If using sugar, whisk the egg whites to soft peak stage before adding the sugar and whisking until thick and glossy.

Add the bicarbonate of soda to the WPI mixture and whisk until combined.

Add one tablespoon of the meringue to the mixture and fold through to lighten it.

Fold the rest of the meringue into the mixture, lightly.

Heat up your pancake pan and use whatever you prefer to cook your pancakes with (butter, ghee, coconut oil, or spray).

Use one-sixth of the mixture at a time and cook a few minutes on each side. These hotcakes are delicate and light and best made in a smaller size. Take care when flipping them over.

Stack the hotcakes on a serving plate and keep warm.

To Serve

Whisk together the ricotta with the icing mix (or sugar) to taste, and a pinch of the lemon zest.

Top the pancakes with the mixture. Sprinkle the remaining zest over the hotcakes and finish with some lemon juice.

Dust with more icing mix (or sugar) and serve.

These are best served warm.

Notes

*If you cannot source Natvia Icing Mix, simply process the equivalent amount of granulated sweetener in a food processor or nut grinder until it has the consistency of a fine powder.

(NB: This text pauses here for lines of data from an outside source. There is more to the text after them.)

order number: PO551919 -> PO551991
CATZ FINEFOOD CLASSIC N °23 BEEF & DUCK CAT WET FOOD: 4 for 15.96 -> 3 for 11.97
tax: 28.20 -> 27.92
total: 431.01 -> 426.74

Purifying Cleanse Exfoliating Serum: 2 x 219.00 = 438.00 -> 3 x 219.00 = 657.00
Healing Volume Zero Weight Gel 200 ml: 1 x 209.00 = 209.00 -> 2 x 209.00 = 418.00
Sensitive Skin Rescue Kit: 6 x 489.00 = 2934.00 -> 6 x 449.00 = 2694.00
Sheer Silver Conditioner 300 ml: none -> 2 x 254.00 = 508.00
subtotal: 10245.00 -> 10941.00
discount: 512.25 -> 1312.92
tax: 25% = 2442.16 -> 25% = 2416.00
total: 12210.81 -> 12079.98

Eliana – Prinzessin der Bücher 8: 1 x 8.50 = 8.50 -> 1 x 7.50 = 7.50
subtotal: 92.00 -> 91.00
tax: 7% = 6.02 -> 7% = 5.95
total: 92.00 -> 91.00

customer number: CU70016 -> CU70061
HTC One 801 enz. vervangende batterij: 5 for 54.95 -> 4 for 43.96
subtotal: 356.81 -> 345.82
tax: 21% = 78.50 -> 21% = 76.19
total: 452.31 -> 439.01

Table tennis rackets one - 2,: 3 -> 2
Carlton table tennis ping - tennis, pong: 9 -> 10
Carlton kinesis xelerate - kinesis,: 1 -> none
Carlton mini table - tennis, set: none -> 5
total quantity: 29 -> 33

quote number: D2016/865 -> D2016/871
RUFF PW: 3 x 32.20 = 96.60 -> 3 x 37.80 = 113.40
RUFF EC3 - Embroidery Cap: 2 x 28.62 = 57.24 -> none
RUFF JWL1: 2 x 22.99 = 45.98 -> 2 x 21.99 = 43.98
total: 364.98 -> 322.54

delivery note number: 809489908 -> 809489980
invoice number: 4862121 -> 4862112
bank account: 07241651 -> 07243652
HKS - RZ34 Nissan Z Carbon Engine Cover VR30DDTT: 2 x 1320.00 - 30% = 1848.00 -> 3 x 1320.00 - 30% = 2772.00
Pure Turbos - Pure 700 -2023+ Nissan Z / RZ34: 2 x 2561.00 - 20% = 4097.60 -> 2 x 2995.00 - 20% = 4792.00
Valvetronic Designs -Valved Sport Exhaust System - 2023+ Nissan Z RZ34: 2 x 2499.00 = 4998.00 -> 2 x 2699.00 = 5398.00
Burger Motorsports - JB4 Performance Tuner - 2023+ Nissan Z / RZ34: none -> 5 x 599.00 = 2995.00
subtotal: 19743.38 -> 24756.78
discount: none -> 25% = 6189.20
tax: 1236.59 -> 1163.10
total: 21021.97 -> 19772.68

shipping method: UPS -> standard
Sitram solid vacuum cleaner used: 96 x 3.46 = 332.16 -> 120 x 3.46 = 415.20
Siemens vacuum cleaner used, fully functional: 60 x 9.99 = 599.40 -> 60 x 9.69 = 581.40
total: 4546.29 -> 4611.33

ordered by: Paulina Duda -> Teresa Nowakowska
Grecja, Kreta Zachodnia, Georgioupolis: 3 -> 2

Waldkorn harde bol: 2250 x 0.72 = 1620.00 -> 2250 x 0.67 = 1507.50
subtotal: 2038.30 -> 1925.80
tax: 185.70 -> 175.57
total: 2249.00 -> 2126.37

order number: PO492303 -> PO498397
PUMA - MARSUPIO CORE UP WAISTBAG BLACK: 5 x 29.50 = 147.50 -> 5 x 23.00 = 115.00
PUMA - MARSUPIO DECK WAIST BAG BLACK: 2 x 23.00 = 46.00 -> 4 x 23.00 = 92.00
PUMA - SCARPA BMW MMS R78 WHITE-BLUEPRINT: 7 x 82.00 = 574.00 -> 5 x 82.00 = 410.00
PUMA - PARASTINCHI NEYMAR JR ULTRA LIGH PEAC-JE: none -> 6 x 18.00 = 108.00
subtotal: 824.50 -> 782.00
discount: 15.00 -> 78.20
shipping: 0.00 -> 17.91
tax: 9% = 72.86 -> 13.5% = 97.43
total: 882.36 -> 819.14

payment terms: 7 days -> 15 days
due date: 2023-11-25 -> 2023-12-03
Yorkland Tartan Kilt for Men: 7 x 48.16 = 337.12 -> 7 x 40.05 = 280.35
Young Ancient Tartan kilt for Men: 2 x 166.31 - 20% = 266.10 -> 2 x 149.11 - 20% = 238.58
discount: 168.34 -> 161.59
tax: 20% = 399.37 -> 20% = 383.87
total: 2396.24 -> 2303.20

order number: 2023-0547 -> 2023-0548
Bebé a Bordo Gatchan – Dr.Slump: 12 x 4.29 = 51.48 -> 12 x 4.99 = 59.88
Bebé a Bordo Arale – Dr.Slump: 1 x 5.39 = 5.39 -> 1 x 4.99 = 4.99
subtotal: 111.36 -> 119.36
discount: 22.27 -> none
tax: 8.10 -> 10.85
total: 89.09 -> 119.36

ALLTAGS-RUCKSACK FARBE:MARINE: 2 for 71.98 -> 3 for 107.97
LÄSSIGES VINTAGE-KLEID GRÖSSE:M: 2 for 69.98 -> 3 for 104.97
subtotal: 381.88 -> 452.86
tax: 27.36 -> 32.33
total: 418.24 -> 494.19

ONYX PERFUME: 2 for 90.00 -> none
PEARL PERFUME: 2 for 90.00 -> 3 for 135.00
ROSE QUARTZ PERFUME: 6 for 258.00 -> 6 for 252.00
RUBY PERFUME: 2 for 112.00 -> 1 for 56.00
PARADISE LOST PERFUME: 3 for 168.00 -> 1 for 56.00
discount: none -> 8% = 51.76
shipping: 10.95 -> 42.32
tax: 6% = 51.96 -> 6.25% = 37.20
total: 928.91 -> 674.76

http://chocolatechillimango.com/2014/05/27/lemon-ricotta-protein-hotcakes/

Lemon Protein Pancakes_6779_wm_4x5

Nutrition Information

I have provided the macronutrient information for the hotcakes as per the stated recipe, and without the toppings.

You can add in the macros for the toppings, based on the quantities of each ingredient you use.  Some people love a huge dollop of ricotta cream, while others prefer less.

Whatever fits your macros :)

The sugars are the natural sugars occurring in the lemon, ricotta and flour.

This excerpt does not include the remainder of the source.